The claim for £15,000 per person being lodged jointly by British, American, Australian and New Zealand veterans' associations after the failure of an attempt by the British and Japanese governments to obtain reparations by a diplomatic compromise, to avoid embarrassment over 50th anniversary celebrations of victory over Japan in August.

In September 1993 when John Major was in Japan, his request to the then Japanese Prime Minister Morihiro Hosokawa for ex-gratia compensation payments was refused. However, the two premiers agreed a face-saving deal, which would have set up a trust for veterans to which Japanese industry would contribute as a gesture of repentance for having profited from forced labour.
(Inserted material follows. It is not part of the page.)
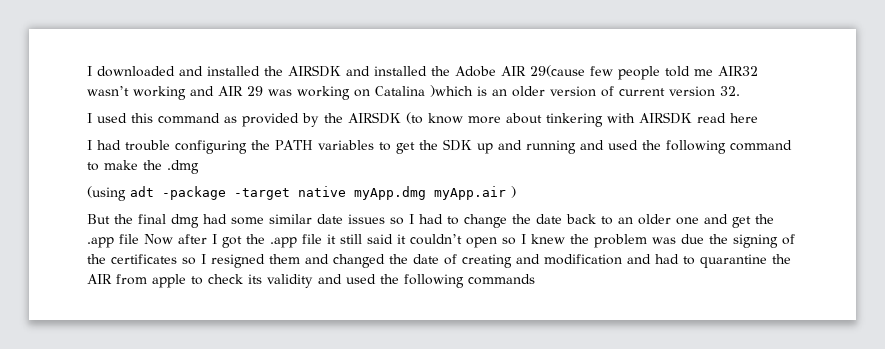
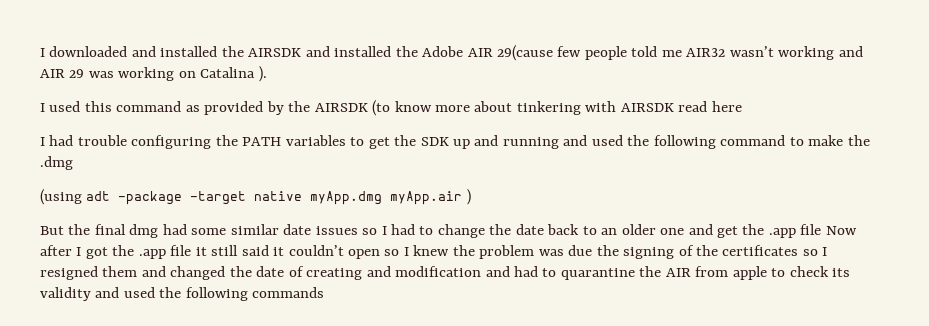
[430,85,740,97] )which is an older version of current version 32. -> [258,66,267,82] ).

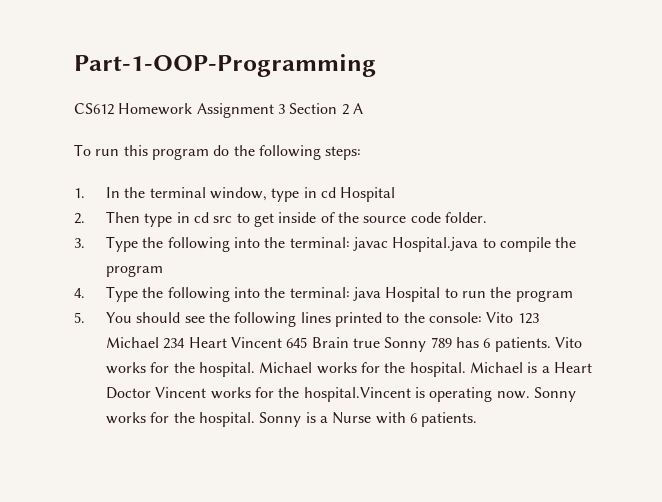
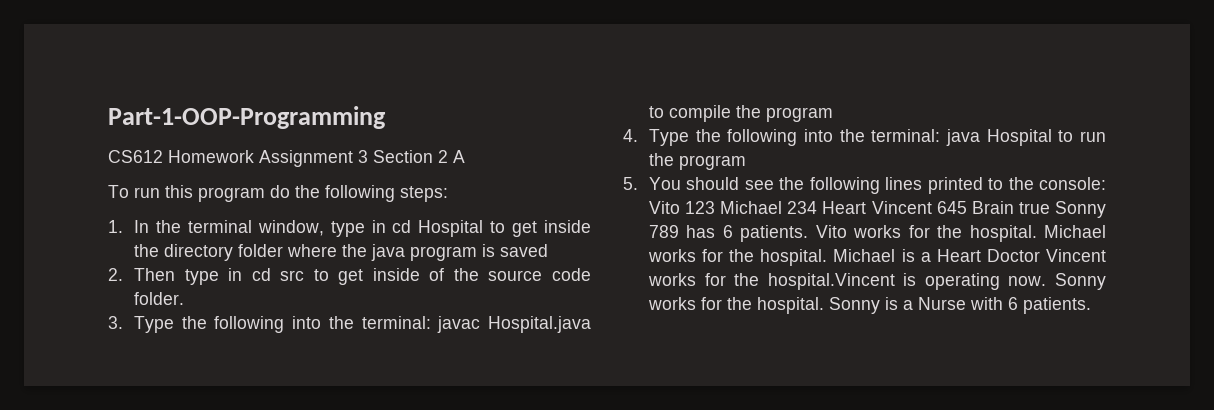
(396, 194) none -> [490,220,591,237] [133,244,548,261] to get inside the directory folder where the java program is saved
The Independent has learnt that as the initiative threatened to founder, Sir Kit McMahon, former chairman of Midland Bank and former deputy governor of the Bank of England, went to Tokyo in November at the behest of the Foreign Office to ask various Japanese companies to fund the "foundation" to aid former PoWs.

Details of his visit were kept secret by the Government, and Sir Kit has declined to comment.

According to a senior official in the Japanese foreign ministry: "None of the companies agreed to meet him. He was told that people he wanted to see were not available or on overseas trips." The official said he was personally "very embarrassed" by the response and he had tried to "persuade" his compatriots "at least to meet Sir Kit".

The Foreign Office confirmed that the Government had "reluctantly concluded" that the foundation plan was "unlikely to succeed", and that Mr Major had since written to his Japanese counterpart, Tomiichi Murayama, to express "our continuing concern about the problem, and hope that our two governments can work together to resolve it".

The Allied groups will lodge their compensation claims at Tokyo District Court on 30 January. The presiding magistrate is expected to decide within three months whether their case can proceed.

The Foreign Office stresses that the Government has no legal claim against Japan as the issue was officially settled by the 1951 San Francisco Treaty which re-established diplomatic relations. British and Commonwealth PoWs each received £76 compensation.Individual claims are not affected, however.